Operators do not need to memorize the full set. Share the Markdown page or OpenAPI contract with the authorized agent or API client, then let the client follow the 429 response fields. Each 429 response identifies the limited class, affected scope, retry timing, and recommended behavior.
- Markdown version for agentsUse this when pasting the policy into an agent context window.
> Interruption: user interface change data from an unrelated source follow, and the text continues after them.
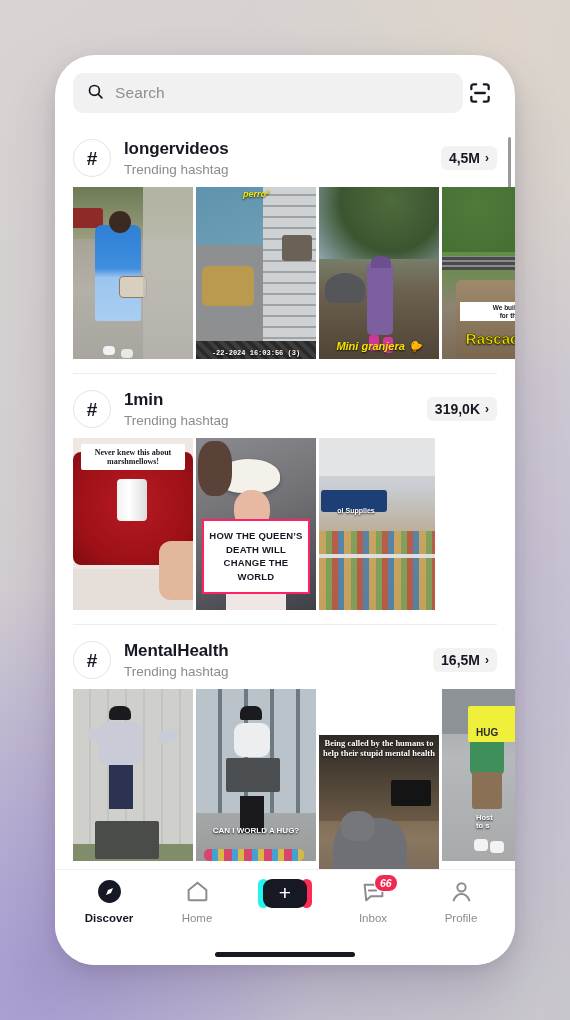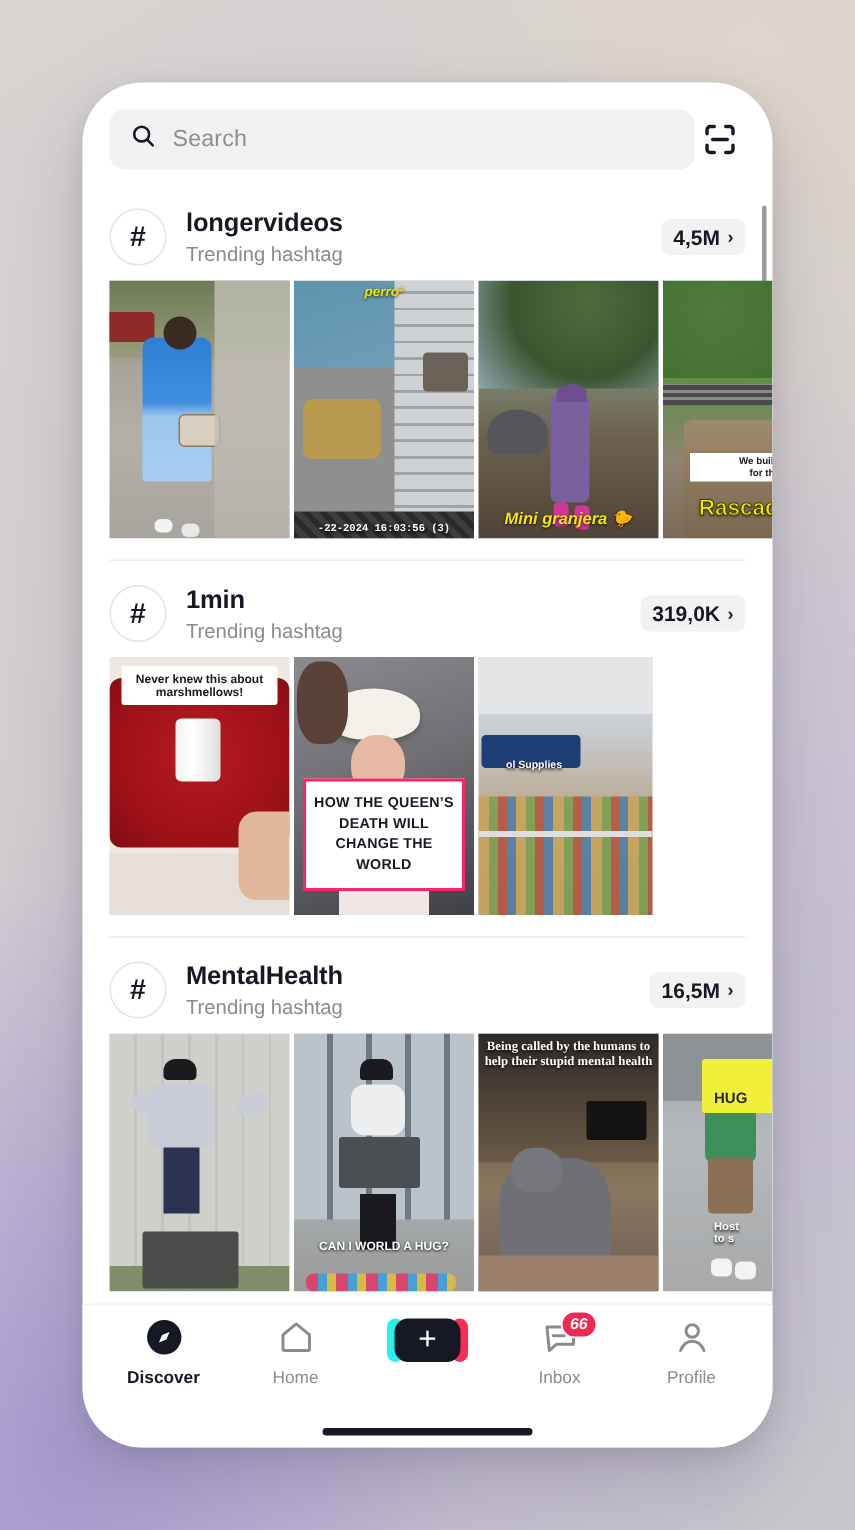--- a/index.html
+++ b/index.html
@@ -216,21 +216,21 @@
         </div>
         <div class="tag-count">
           <span>319,0K</span>
           <span class="chev">›</span>
         </div>
       </div>
 
       <div class="thumbs">
 
 
-        <div class="thumb" style="background:#efe7e2;">
+        <div class="thumb" style="background:#efe7e2;font-family:Liberation Serif, serif;">
           <div style="position:absolute;left:0;top:8%;width:100%;height:66%;background:radial-gradient(ellipse at 50% 45%,#b81a22 0%,#9c1017 70%,#7d0c12 100%);border-radius:8px;"></div>
           <div style="position:absolute;left:44px;top:24%;width:30px;height:42px;background:linear-gradient(90deg,#f2f2f0,#ffffff 40%,#ddd);border-radius:4px;"></div>
           <div style="position:absolute;left:0;bottom:0;width:100%;height:24%;background:#e6dfd9;"></div>
           <div style="position:absolute;right:0;bottom:6%;width:34px;height:34%;background:#e3b79c;border-radius:12px 0 0 12px;"></div>
           <div class="cap cap-white-box" style="top:6px;">Never knew this about marshmellows!</div>
         </div>
 
         <div class="thumb" style="background:linear-gradient(160deg,#8b8b8f 0%,#6f6f74 45%,#3f3f46 100%);padding-left:32px;">
           <div style="position:absolute;left:22px;top:12%;width:62px;height:34px;background:#f4f1ea;border-radius:50% 50% 40% 40%;box-shadow:0 2px 4px rgba(0,0,0,.25);"></div>
           <div style="position:absolute;left:38px;top:30%;width:36px;height:40px;background:#e8b9a2;border-radius:46%;"></div>
@@ -282,21 +282,21 @@
         <div class="thumb" style="background:linear-gradient(180deg,#8f9399 0%,#aeb2b6 45%,#9a9c9a 100%);">
           <div style="position:absolute;left:0;top:0;width:100%;height:72%;background:repeating-linear-gradient(90deg,#b9c3c9 0 22px,#6e7a82 22px 26px);"></div>
           <div style="position:absolute;left:44px;top:10%;width:22px;height:14px;background:#1b1b1f;border-radius:7px 7px 2px 2px;"></div>
           <div style="position:absolute;left:38px;top:20%;width:36px;height:34px;background:#eceef0;border-radius:9px;"></div>
           <div style="position:absolute;left:30px;top:40%;width:54px;height:34px;background:#4c4f52;border-radius:2px;"></div>
           <div style="position:absolute;left:44px;top:62%;width:24px;height:22%;background:#1a1a1e;"></div>
           <div style="position:absolute;left:8px;bottom:0;width:100px;height:12px;background:repeating-linear-gradient(90deg,#d6466e 0 8px,#46a0d6 8px 14px,#d6b946 14px 20px);border-radius:5px;"></div>
           <div class="cap cap-white-shadow" style="bottom:26px;font-size:8px;">CAN I WORLD A HUG?</div>
         </div>
 
-        <div class="thumb" style="background:linear-gradient(180deg,#3a3024 0%,#6d5a44 30%,#8a7760 60%,#6d6054 100%);">
+        <div class="thumb" style="background:linear-gradient(180deg,#3a3024 0%,#6d5a44 30%,#8a7760 60%,#6d6054 100%);margin-top:46px;">
           <div style="position:absolute;left:0;top:0;width:100%;height:50%;background:linear-gradient(180deg,#2e2a26,#6b5a46);"></div>
           <div style="position:absolute;right:8px;top:26%;width:40px;height:26px;background:#141414;border-radius:2px;"></div>
           <div style="position:absolute;left:14px;bottom:0;width:74px;height:52%;background:#6e7075;border-radius:34% 34% 12px 12px;"></div>
           <div style="position:absolute;left:22px;top:44%;width:34px;height:30px;background:#75777c;border-radius:46% 46% 40% 40%;"></div>
           <div style="position:absolute;left:0;bottom:0;width:100%;height:14%;background:#9a7f6a;"></div>
           <div class="cap cap-serif" style="top:4px;left:4px;right:4px;">Being called by the humans to help their stupid mental health</div>
         </div>
 
         <div class="thumb narrow" style="background:linear-gradient(180deg,#9ea2a6 0%,#b6b9bb 40%,#a7a9ab 100%);">
           <div style="position:absolute;left:0;top:0;width:100%;height:26%;background:#8d9296;"></div>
- OpenAPI contractUse this for machine-readable response schemas and exact operation behavior.
429 response fields #
Every 429 response tells the client how to wait and what to change. Agents should follow these fields instead of relying on prose or hard-coded guesses.
| Field | Meaning |
|---|---|
| Retry-After | HTTP header with the number of seconds the client should wait before trying again. |
| retryAfterSeconds | JSON copy of the retry delay for agents or clients that prefer response-body guidance. |
| resetAt | ISO timestamp for when the current rate-limit window resets. |
| rateLimitClass | The class that was throttled, such as agent_simple_read, action_preview, or failed_endpoint_auth. |
| scope | The scope of the limit, such as agent_grant, installation, endpoint, or ip. |
| recommendedAction | Plain-language guidance to wait, narrow the request, use compact reads, or stop a loop. |
Response checklist #
Use the response fields first, then choose the smallest safe next request. The goal is to slow the loop, reduce scope, or reuse existing approval context.
| Condition | Behavior |
|---|---|
| A 429 response appears | Wait for Retry-After or retryAfterSeconds before trying again. |
| The request was a broad read | Narrow the endpoint, event, or time range, or switch to a compact read first. |
| The request was an action preview | Reuse the latest applicable preview instead of rebuilding the same proposal repeatedly. |
| The request was an executed action | Reuse the approved idempotency key only when retrying the same approved action. |
| The request was invalid ingest | Fix the endpoint URL, authentication header, signature, or JSON body before retrying. |
Fair-use posture #
Agent Access is included with each plan. The rate limits are operational safeguards, not separate charges. Sustained high-volume or unusually risky work can still need review before a migration, backfill, or recovery window.
| Surface | Fair-use posture |
|---|---|
| Agent Operations reads | Included with governed access. Use compact reads first, avoid broad polling, and read plan-usage before high-volume loops. |
| Action previews | Preview-first work is encouraged, but repeated proposal loops may be reviewed or slowed. |
| Executed actions | Confirmed recovery, setup, and credential actions remain auditable and can be paused if a workflow appears abusive or unsafe. |
| Diagnostics and replay | Recovery tools are included for real support and recovery work, not bulk traffic generation. Ask support before migration, backfill, or unusually large recovery windows. |
Boundaries #
These rate limits do not create sender-facing burst throttles for normal valid signed events, do not prove downstream Shopify Flow actions completed, and do not let agents approve billing, change grants, access raw secrets, or bypass the selected authority tier.